Toxicities may be reduced by taking into account these risk factors in chemoradiotherapy and by adapting the radiation prescription accordingly [28]. Image-guided adaptive replanning [29] and image-based lung functional radiotherapy planning [30] may be of help.

In imaging positron emission tomography (PET)-computed tomography (CT) and magnetic resonance imaging of the brain are usually regarded as standard modalities for staging in these tumour entities. In addition, metabolic tumour evaluation by PET-CT for chemoradiotherapy can be of help for radiation treatment planning and dose prescription and may be of prognostic and predictive relevance. The concept of reducing the target volume to avoid toxicity and the use of PET-CT has developed over recent years [31]. In a randomised trial, this approach demonstrated that imaging based target volume reduction is feasible, and may change the standard of care [32].

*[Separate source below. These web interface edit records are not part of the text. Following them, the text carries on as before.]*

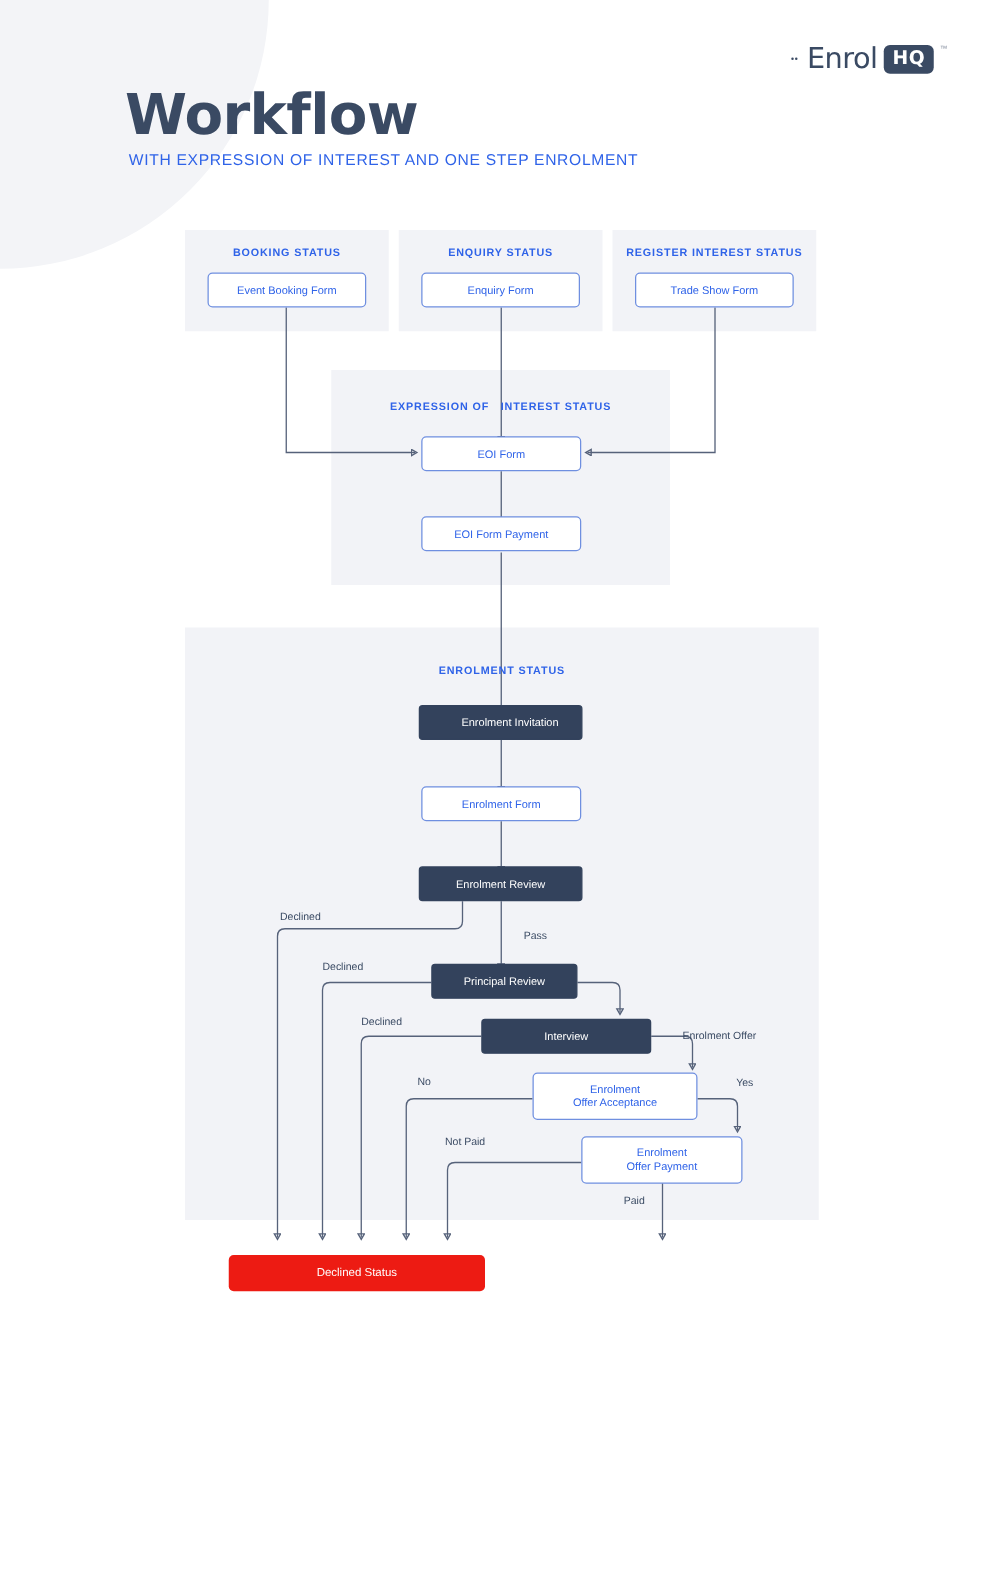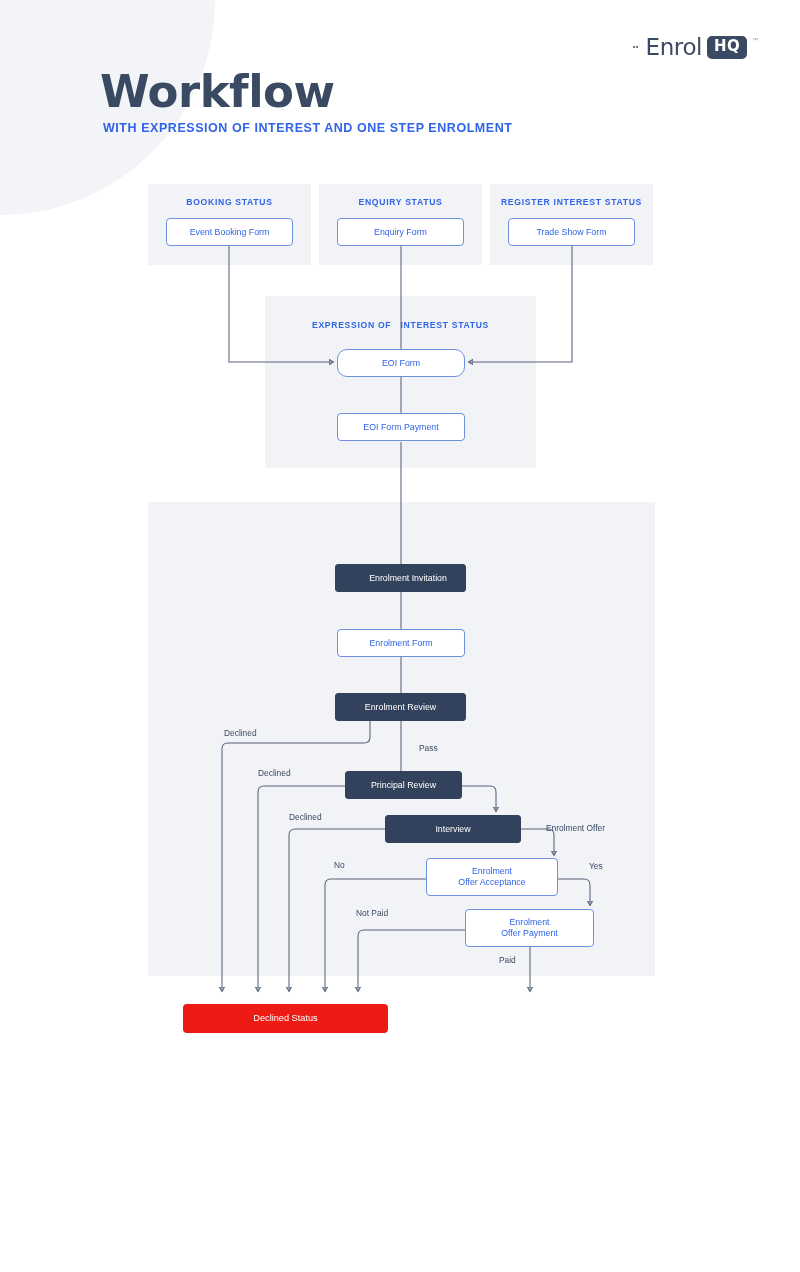--- a/index.html
+++ b/index.html
@@ -41,21 +41,21 @@
   .logo-tm{font-size:6px;color:#8a93a3;align-self:flex-start;margin-top:1px;}
 
   
   .page-title{
     position:absolute;left:100px;top:68px;z-index:3;
     font-size:45px;font-weight:700;color:#3a4a63;letter-spacing:-0.5px;
     font-family:"DejaVu Sans",sans-serif;line-height:1.05;
   }
   .page-subtitle{
     position:absolute;left:103px;top:121px;z-index:3;
-    font-size:12.5px;font-weight:700;color:#2f63e8;letter-spacing:0.55px;
+    font-size:12.5px;font-weight:400;color:#2f63e8;letter-spacing:0.55px;
     font-family:"Liberation Sans",sans-serif;
   }
 
   
   .panel{position:absolute;background:#f2f3f7;z-index:1;}
   .panel-label{
     position:absolute;z-index:4;text-align:center;
     font-size:8.6px;font-weight:700;color:#2f63e8;letter-spacing:0.7px;
     font-family:"Liberation Sans",sans-serif;white-space:pre;
   }
@@ -117,20 +117,21 @@
   <div class="panel" style="left:148px;top:184px;width:163px;height:81px;"></div>
   <div class="panel" style="left:319px;top:184px;width:163px;height:81px;"></div>
   <div class="panel" style="left:490px;top:184px;width:163px;height:81px;"></div>
   <div class="panel" style="left:265px;top:296px;width:271px;height:172px;"></div>
   <div class="panel" style="left:148px;top:502px;width:507px;height:474px;"></div>
 
   <div class="panel-label" style="left:148px;top:197px;width:163px;">BOOKING STATUS</div>
   <div class="panel-label" style="left:319px;top:197px;width:163px;">ENQUIRY STATUS</div>
   <div class="panel-label" style="left:490px;top:197px;width:163px;">REGISTER INTEREST STATUS</div>
   <div class="panel-label" style="left:265px;top:320px;width:271px;">EXPRESSION OF   INTEREST STATUS</div>
+  <div class="panel-label" style="left:148px;top:531px;width:507px;">ENROLMENT STATUS</div>
 
   <svg class="wires" viewBox="0 0 800 1272">
     <defs>
       <marker id="ar" markerWidth="7" markerHeight="7" refX="3.2" refY="3" orient="auto">
         <path d="M0.4,0.6 L4.6,3 L0.4,5.4 z" fill="#56627a" stroke="none"></path>
       </marker>
     </defs>
 
     <path d="M229,246 L229,362 L332,362" marker-end="url(#ar)"></path>
 
@@ -164,21 +165,21 @@
 
     <path d="M465,930 L364,930 Q358,930 358,936 L358,990" marker-end="url(#ar)"></path>
 
     <path d="M530,945 L530,990" marker-end="url(#ar)"></path>
   </svg>
 
   <div class="node node-light" style="left:166px;top:218px;width:127px;height:28px;">Event Booking Form</div>
   <div class="node node-light" style="left:337px;top:218px;width:127px;height:28px;">Enquiry Form</div>
   <div class="node node-light" style="left:508px;top:218px;width:127px;height:28px;">Trade Show Form</div>
 
-  <div class="node node-light" style="left:337px;top:349px;width:128px;height:28px;border-radius:10px;">EOI Form</div>
+  <div class="node node-light" style="left:337px;top:349px;width:128px;height:28px;">EOI Form</div>
   <div class="node node-light" style="left:337px;top:413px;width:128px;height:28px;">EOI Form Payment</div>
 
   <div class="node node-dark" style="left:335px;top:564px;width:131px;height:28px;padding-left:15px;">Enrolment Invitation</div>
   <div class="node node-light" style="left:337px;top:629px;width:128px;height:28px;">Enrolment Form</div>
   <div class="node node-dark" style="left:335px;top:693px;width:131px;height:28px;">Enrolment Review</div>
   <div class="node node-dark" style="left:345px;top:771px;width:117px;height:28px;">Principal Review</div>
   <div class="node node-dark" style="left:385px;top:815px;width:136px;height:28px;">Interview</div>
 
   <div class="node node-light" style="left:426px;top:858px;width:132px;height:38px;flex-direction:column;">
     <span>Enrolment</span>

There are reports that associate the pre-therapeutic metabolic activity in chemoradiotherapy with response and prognosis [33]. This seems to primarily be the case for the adenocarcinoma type of NSCLC [34]. The relevance of metabolic response to induction chemotherapy before surgery [35] and (chemo)radiotherapy [36] or the response (chemo)radiotherapy [37–40] is further evaluated. In addition, radiomic and artificial intelligence approaches are being pursued in this setting [41].

Targeted therapy in locally advanced NSCLC

The application of genetic testing in stage IV NSCLC led to a substantial progress in a subgroup of these patients. There was hope early on that this would also lead to an improvement in the locally advanced disease stage. Until now, genetic testing in locally advanced NSCLC has not been the standard of care.

In resected patients, the presence of driver mutations was evaluated regarding prognosis. In 242 Japanese resected patients (stage I–III) whole-exome sequencing of the resected tumours was retrospectively performed and demonstrated prognostic relevance for recurrence-free survival [42]. In 213 resected patients in stage I–III from the Princess Margaret Cancer Center in Toronto (Canada), next-generation sequencing retrospectively demonstrated that the presence of known somatic mutations is associated with worse disease-free survival [43]; however, larger prospective trials are needed.

In the setting of chemoradiotherapy the presence of epidermal growth factor receptor (EGFR) mutations may be associated with lower locoregional recurrence and higher distant progression, especially brain metastasis [44]. Progression-free survival seems to be short, with the brain being the most common site of distant metastasis.

In early trials, targeted therapy after curative resection or chemoradiotherapy did not improve overall survival [45, 46]. In a Chinese population with stage II and III EGFR-mutated NSCLC, adjuvant gefitinib in comparison to vinorelbine and cisplatin improved progression-free survival [47]. This was also the case in a phase II trial with 100 patients in stage I–III [48]. A recent update of the Chinese trial did not demonstrate an advantage in overall survival [49]. Whether the advantage with osimertinib in progression-free survival in a similar trial setting as the Chinese trial leads to a better overall survival remains to be shown [50]. The results were presented at the congress of the American Society of Clinical Oncology 2020 and were rather good regarding progression-free survival, but the follow-up for other measures and especially overall survival was too short and not mature.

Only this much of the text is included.